The RAC asked Sam Wright, the chartered engineer who runs the Yellow Box Guru website and was formerly responsible for the design and approval of yellow boxes on Transport for London’s roads, to examine those already in force in the two capital cities.
Poorly designed, oversized boxes create all sorts of other problems for drivers as well. Under Highway Code Rule 174, drivers must only enter boxes if they can see their exit is clear.
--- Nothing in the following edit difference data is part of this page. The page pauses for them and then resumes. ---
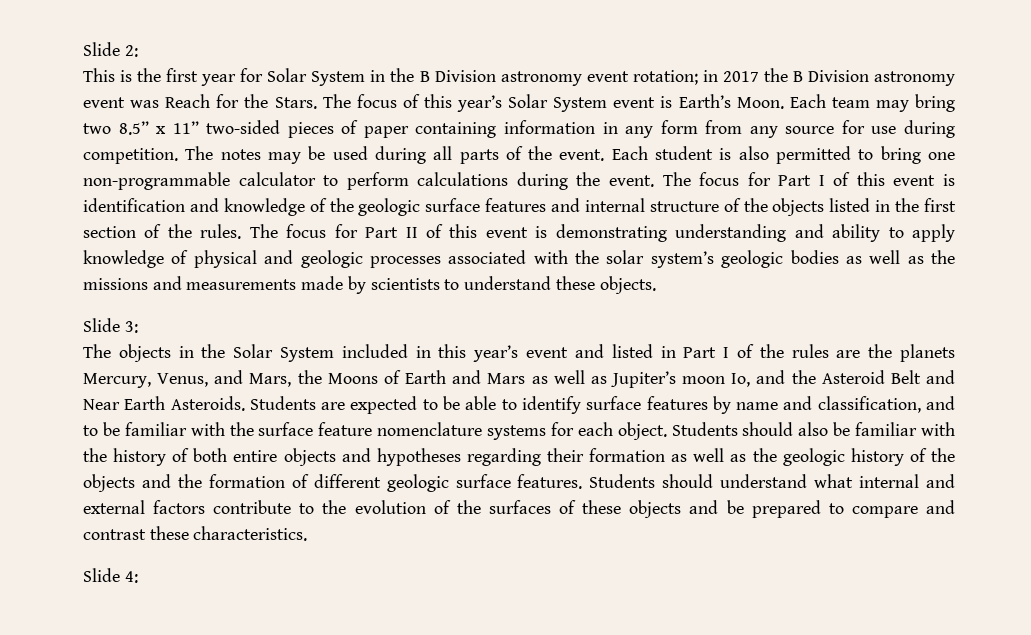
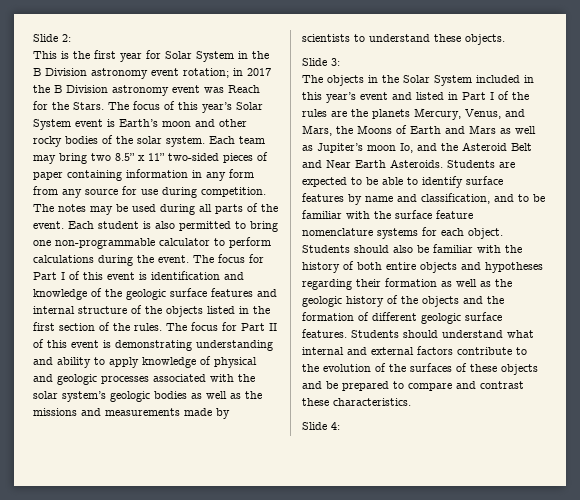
- The focus of this year’s Solar System event is Earth’s Moon.
+ The focus of this year’s Solar System event is Earth’s moon and other rocky bodies of the solar system.

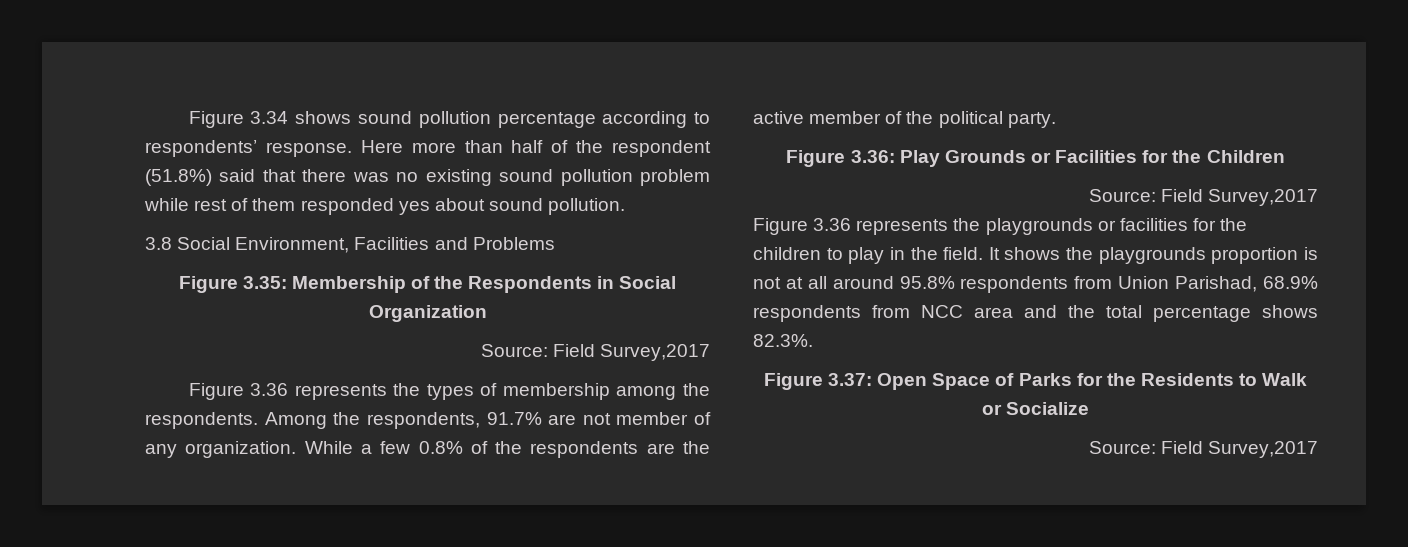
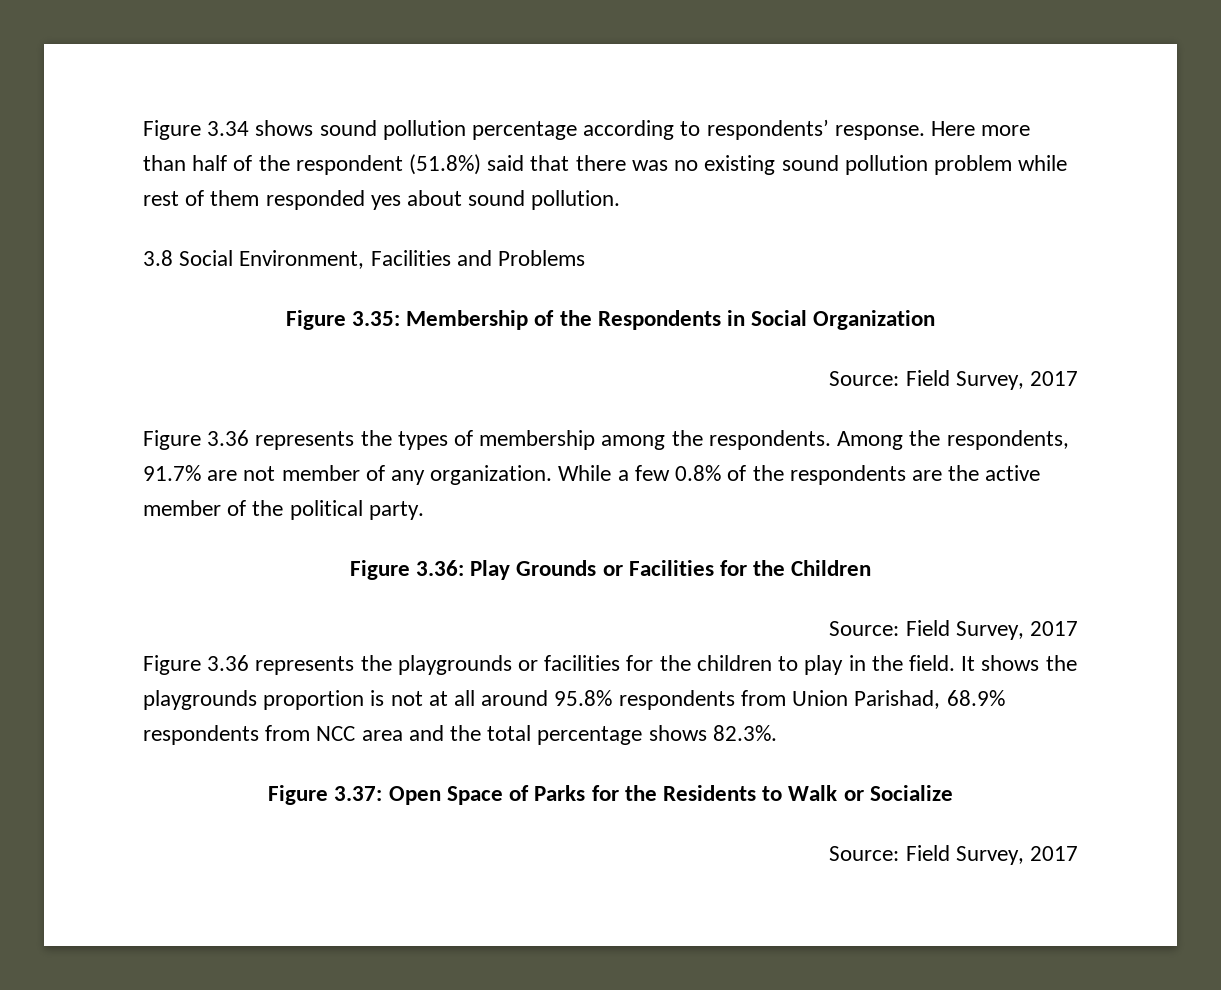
  Figure 3.35: Membership of the Respondents in Social Organization
- Source: Field Survey,2017
+ Source: Field Survey, 2017
  Figure 3.36: Play Grounds or Facilities for the Children
- Source: Field Survey,2017
+ Source: Field Survey, 2017
  Figure 3.37: Open Space of Parks for the Residents to Walk or Socialize
- Source: Field Survey,2017
+ Source: Field Survey, 2017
If a yellow box is so big it is impossible to see where it ends – or if the road markings have worn out – judging whether to drive into or not becomes extremely difficult.
While there have been occasions where drivers have successfully challenged fines from councils where boxes are too big, unfortunately these decisions do not lead to lasting change in the way the law is applied.
Staying out of trouble |
The RAC and Sam Wright are therefore calling on the Government to urgently refresh its advice to councils, to spell out precisely their purpose in terms of preventing the cross movement of other traffic, and to make it crystal clear where and how they should be used.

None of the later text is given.